From the novel of renowned author, Thomas Hughes, comes a remarkably powerful story of Victorian England where rugby school dormitories were left to their own devices and new boys were subjected to extreme bullying by the seniors until they had proven their manliness.
Tom Brown’s Schooldays (also known as Tom Brown’s School Days) is a dramatic revelation of what can happen at a school, in this case Rugby School, when a riotous assembly of boys carry arms, play the horses, distil their own alcohol and perpetuate violence as a way of life.
Like many boys of my generation, I grew up in a dormitory and found the movie entertaining and frightening at the same time, because the story is so close to the bone.

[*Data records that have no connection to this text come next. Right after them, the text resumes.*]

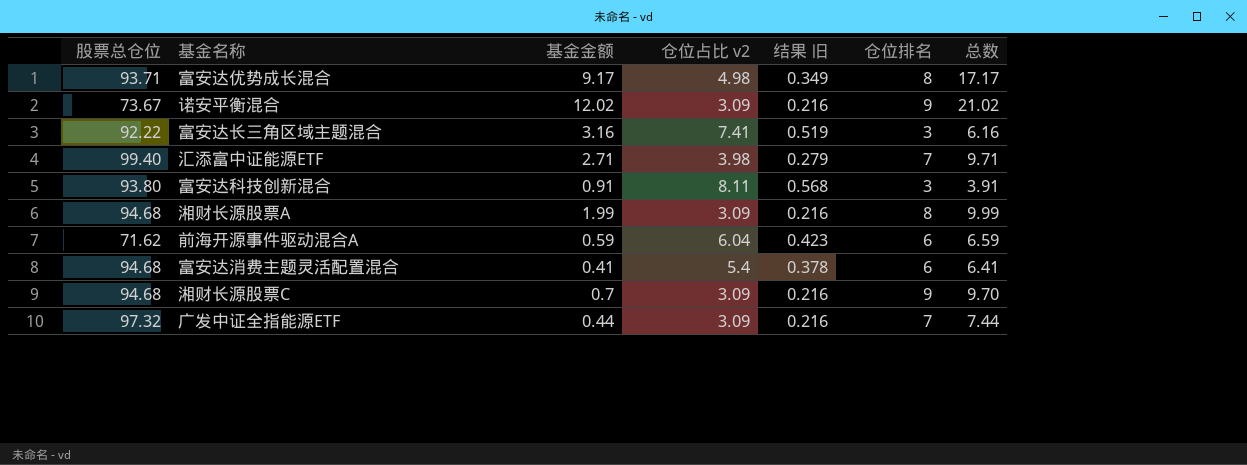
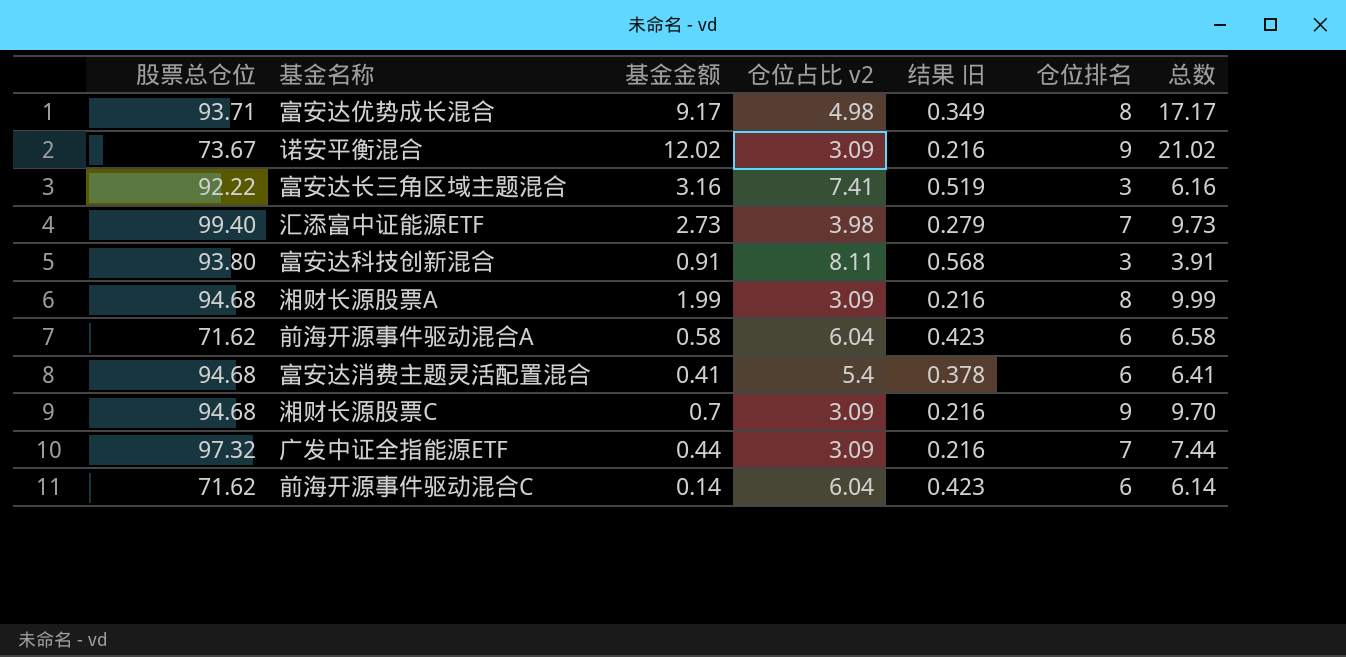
汇添富中证能源ETF | 基金金额: 2.71 -> 2.73
汇添富中证能源ETF | 总数: 9.71 -> 9.73
前海开源事件驱动混合A | 基金金额: 0.59 -> 0.58
前海开源事件驱动混合A | 总数: 6.59 -> 6.58
row 前海开源事件驱动混合C: none -> 71.62 | 0.14 | 6.04 | 0.423 | 6 | 6.14

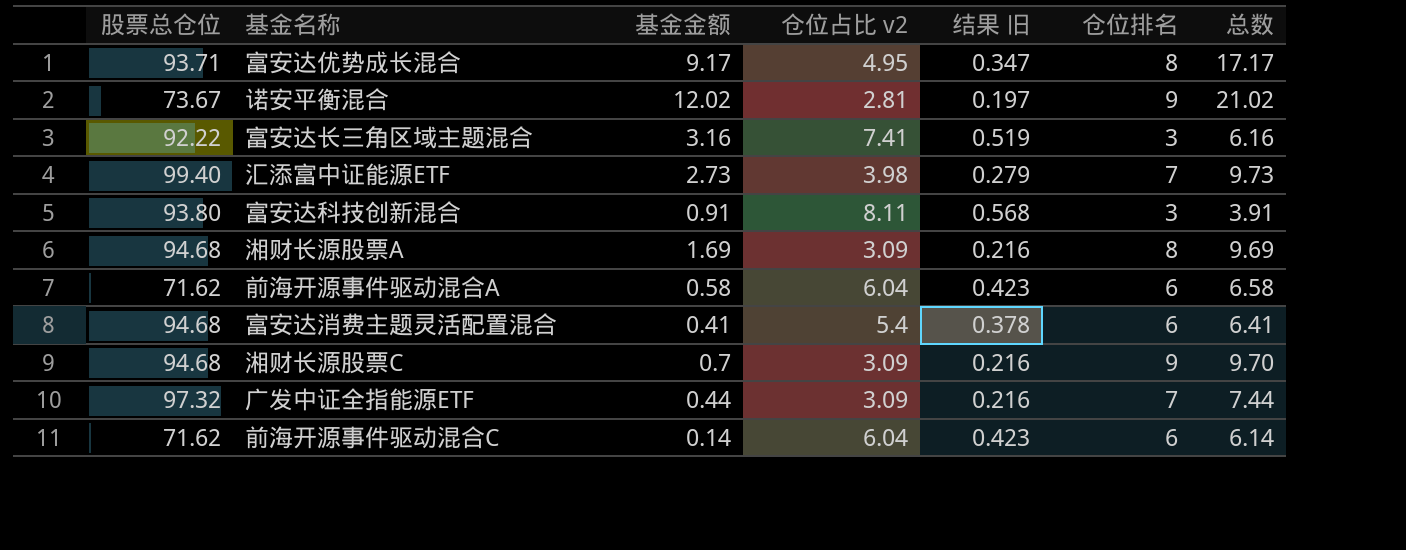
富安达优势成长混合 | 仓位占比 v2: 4.98 -> 4.95
富安达优势成长混合 | 结果 旧: 0.349 -> 0.347
诺安平衡混合 | 仓位占比 v2: 3.09 -> 2.81
诺安平衡混合 | 结果 旧: 0.216 -> 0.197
湘财长源股票A | 基金金额: 1.99 -> 1.69
湘财长源股票A | 总数: 9.99 -> 9.69

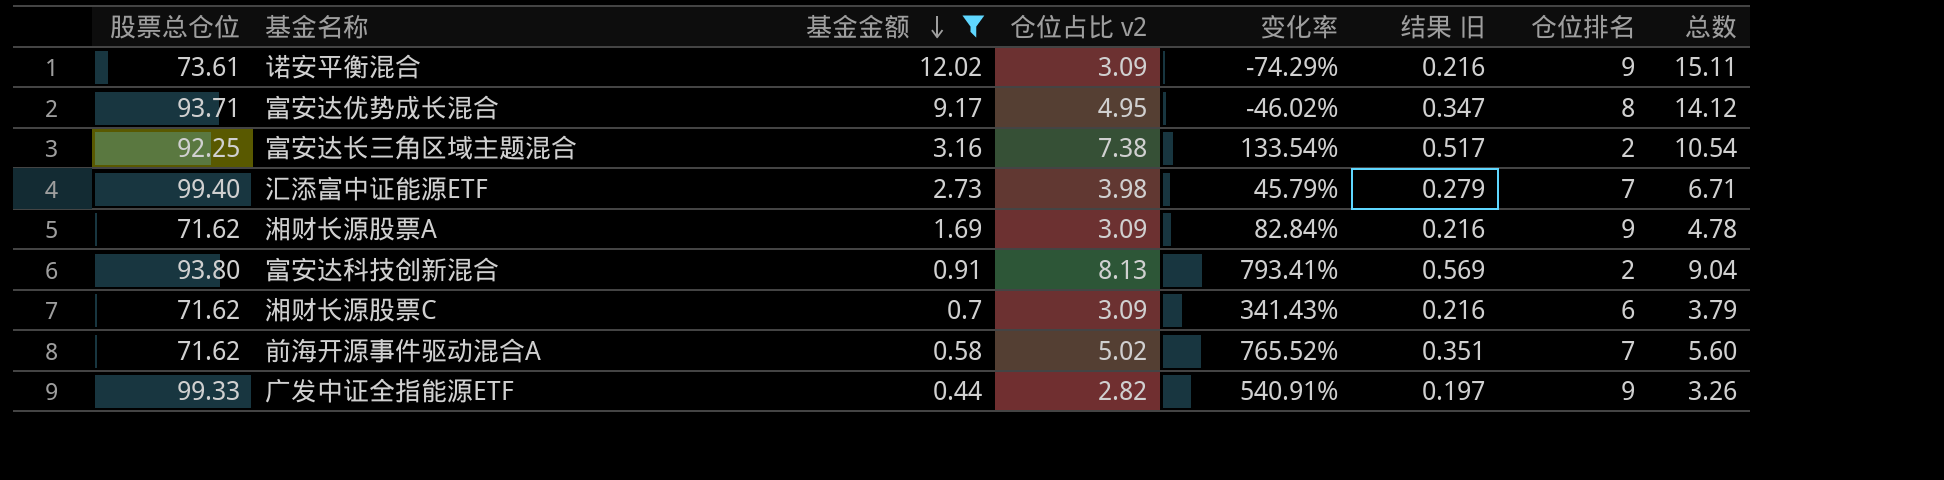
filter: none -> 基金金额 >= 0.44
row order: none -> 基金金额 descending
column 变化率 | formula: none -> ([仓位占比 v2] - [基金金额]) / [基金金额]
column 总数 | formula: [基金金额] + [仓位排名] -> [基金金额] + [仓位占比 v2]
诺安平衡混合 | 股票总仓位: 73.67 -> 73.61
诺安平衡混合 | 仓位占比 v2: 2.81 -> 3.09
诺安平衡混合 | 结果 旧: 0.197 -> 0.216
富安达长三角区域主题混合 | 股票总仓位: 92.22 -> 92.25
富安达长三角区域主题混合 | 仓位占比 v2: 7.41 -> 7.38
富安达长三角区域主题混合 | 结果 旧: 0.519 -> 0.517
富安达长三角区域主题混合 | 仓位排名: 3 -> 2
湘财长源股票A | 股票总仓位: 94.68 -> 71.62
湘财长源股票A | 仓位排名: 8 -> 9
富安达科技创新混合 | 仓位占比 v2: 8.11 -> 8.13
富安达科技创新混合 | 结果 旧: 0.568 -> 0.569
富安达科技创新混合 | 仓位排名: 3 -> 2
湘财长源股票C | 股票总仓位: 94.68 -> 71.62
湘财长源股票C | 仓位排名: 9 -> 6
前海开源事件驱动混合A | 仓位占比 v2: 6.04 -> 5.02
前海开源事件驱动混合A | 结果 旧: 0.423 -> 0.351
前海开源事件驱动混合A | 仓位排名: 6 -> 7
广发中证全指能源ETF | 股票总仓位: 97.32 -> 99.33
广发中证全指能源ETF | 仓位占比 v2: 3.09 -> 2.82
广发中证全指能源ETF | 结果 旧: 0.216 -> 0.197
广发中证全指能源ETF | 仓位排名: 7 -> 9

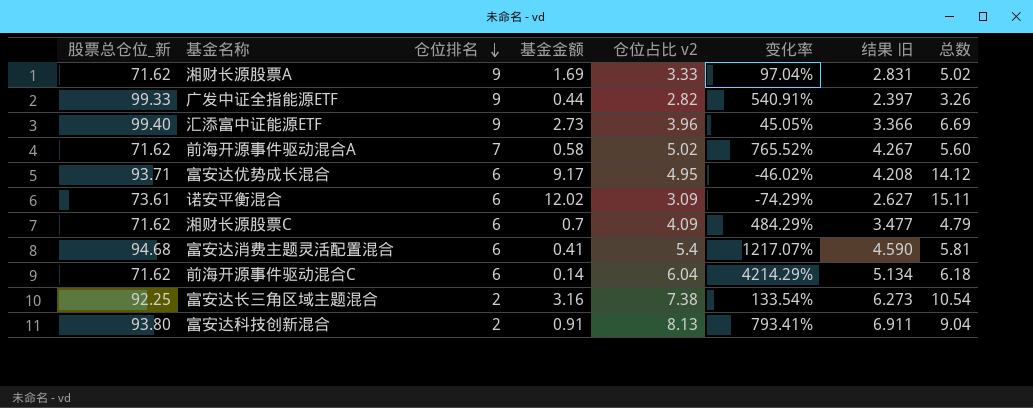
filter: 基金金额 >= 0.44 -> none
row order: 基金金额 descending -> 仓位排名 descending
column name: 股票总仓位 -> 股票总仓位_新
column 仓位排名 | position: 7 -> 3
column 结果 旧 | formula: [仓位占比 v2] * 0.07 -> [仓位占比 v2] * 0.85
湘财长源股票A | 仓位占比 v2: 3.09 -> 3.33
湘财长源股票A | 变化率: 82.84% -> 97.04%
湘财长源股票A | 总数: 4.78 -> 5.02
汇添富中证能源ETF | 仓位排名: 7 -> 9
汇添富中证能源ETF | 仓位占比 v2: 3.98 -> 3.96
汇添富中证能源ETF | 变化率: 45.79% -> 45.05%
汇添富中证能源ETF | 总数: 6.71 -> 6.69
富安达优势成长混合 | 仓位排名: 8 -> 6
诺安平衡混合 | 仓位排名: 9 -> 6
湘财长源股票C | 仓位占比 v2: 3.09 -> 4.09
湘财长源股票C | 变化率: 341.43% -> 484.29%
湘财长源股票C | 总数: 3.79 -> 4.79

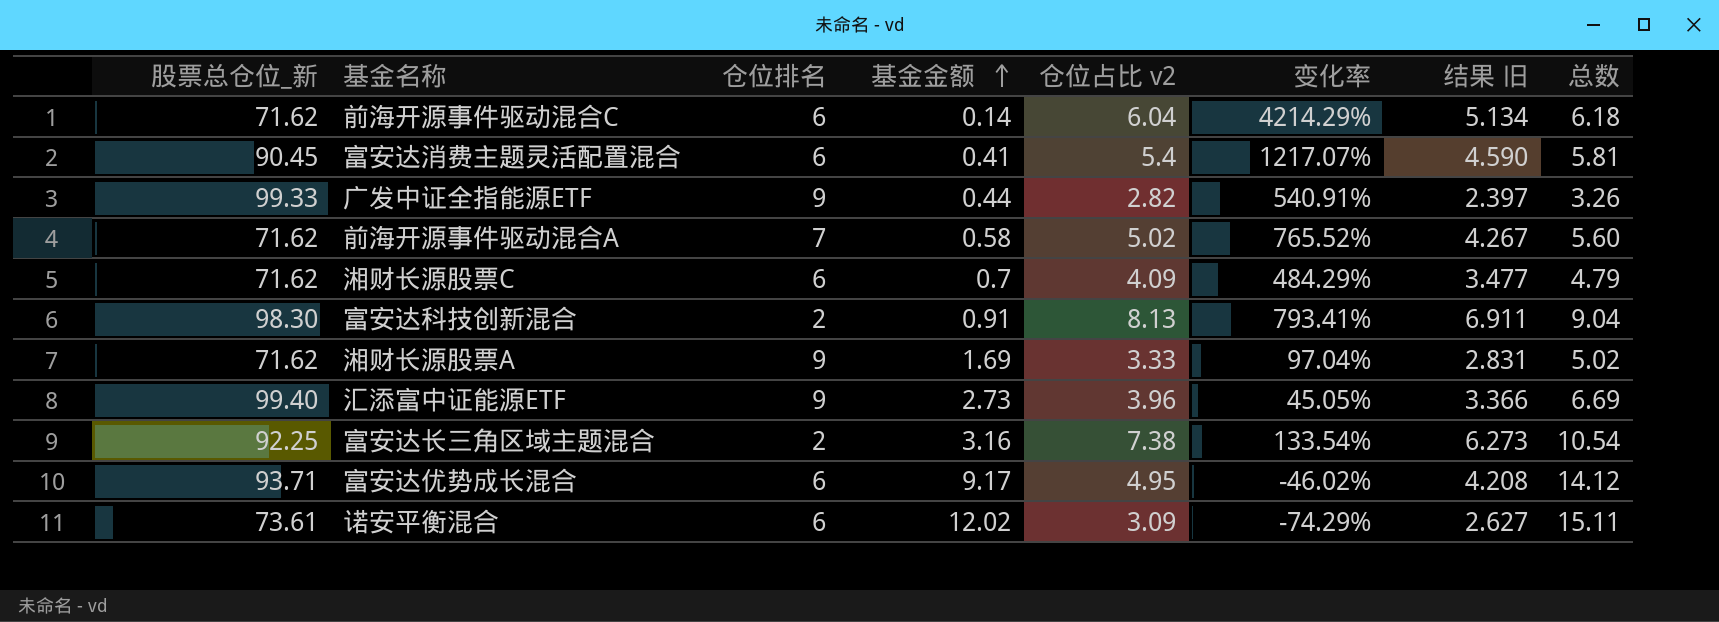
row order: 仓位排名 descending -> 基金金额 ascending
富安达消费主题灵活配置混合 | 股票总仓位_新: 94.68 -> 90.45
富安达科技创新混合 | 股票总仓位_新: 93.80 -> 98.30

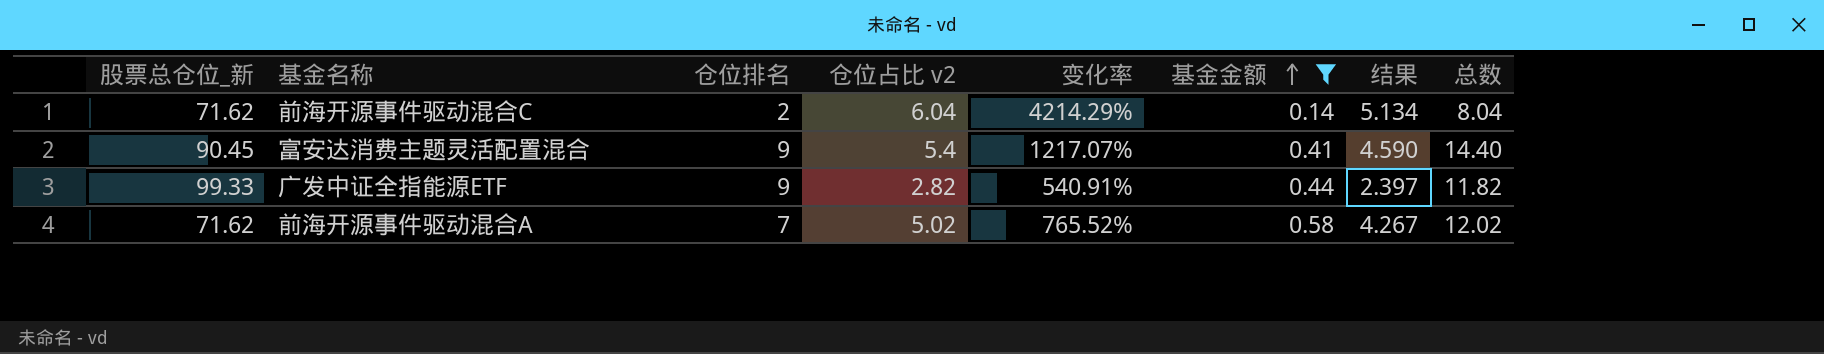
filter: none -> 基金金额 <= 0.58
column 基金金额 | position: 4 -> 6
column name: 结果 旧 -> 结果
column 总数 | formula: [基金金额] + [仓位占比 v2] -> [仓位排名] + [仓位占比 v2]
前海开源事件驱动混合C | 仓位排名: 6 -> 2
富安达消费主题灵活配置混合 | 仓位排名: 6 -> 9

At the beginning of the film Tom Brown (Alex Pettyfer) and Dr. Thomas Arnold (Stephen Fry) are new arrivals at Rugby School. From the onset, it is evident that the status quo is about to be challenged by Dr. Thomas Arnold who plans to make some changes to the ‘Rugby Way’ with the use of the combined spirits of a Christian and a Gentleman. Tom Brown arrives with a promise to his father to learn from the strong, protect the weak, stand up to bullies and become a man to be proud of.
Dr. Arnold, who believes that little is taught by dispute and everything by sympathy and love, is met with great scepticism by the headmasters of Rugby School. Meanwhile Tom keeps his promise to stand up to bullies by refusing a direct instruction from a senior called Flashman (Joseph Beattie), who promises to make Tom’s time at Rugby school a complete and utter misery.
As the story develops, Tom is systematically broken down by the seniors and he turns into an agitator and a rebel, but Dr. Arnold believes that Tom has all the potential qualities a Rugby man should have — such as courage, decency and fairness.
Dr. Arnold places a newcomer to the school, George Arthur (Harry Lister Smith), into the care of Tom Brown with the hope that Tom would rise to the occasion and protect George. Tom realises that under his protection George Arthur would be given the opportunity for civility not afforded himself, but eventually the combination of resistance against reform and the cruelty against the juniors of the school lead to tragic consequences.
Compared to the Swedish film, (Ondskan) Evil (2013), where passive resistance against the system fails and violence becomes the means to an end, the violence in Tom Brown’s Schooldays serves as a catalyst for reform instead. Little is known about David Moore the director, other than his published filmography, but he did an excellent job with Tom Brown’s Schooldays. The cinematographer, Ryszard Lenczewski, known for movies like Last Resort (2000) and Ida (2013), filmed Tom Brown’s School Days documentary style with handheld camerawork, which gives the movie a great sense of immediacy.
Production designer Tim Hutchinson and costume designer Michael O’Connor derived a remarkably authentic 19th century Victorian England look and feel, usually associated with very expensive productions. An achievement for a TV movie indeed. The composer, John E. Keane, and the editor, Beverly Mills, contributed to the narrative by creating a variation in tempo ranging from drama to frenzy.
Most of the main characters were well established performers except for newcomer Alex Pettyfer who subsequently won an Empire Award for Stormbreaker (2006). It would be safe to say that Tom Brown’s Schooldays launched Alex Pettyfer’s career. Joseph Beattie as Flashman convincingly created a caricature of evil not unlike the character Alex, played by Malcolm McDowell, in A Clockwork Orange (1971). Sensitive viewers might find some of the fighting scenes and bullying quite disturbing and parental guidance is advised.
I felt that some scenes were unrealistic (almost cheesy) and lacked authenticity but, who knows, maybe that’s exactly how some teenagers experience life. The dramatic story of Tom Brown’s Schooldays has been make into six films since 1916, and it’s also worth mentioning that the novel written by Thomas Hughes, inspired J. K. Rowling to write the Harry Potter series, set at the fictional boarding school, Hogwarts.
Tom Brown’s Schooldays is highly recommended viewing for anyone who enjoys boarding school movies or has an interest in social reform. And by the way, yes, they used to talk like that!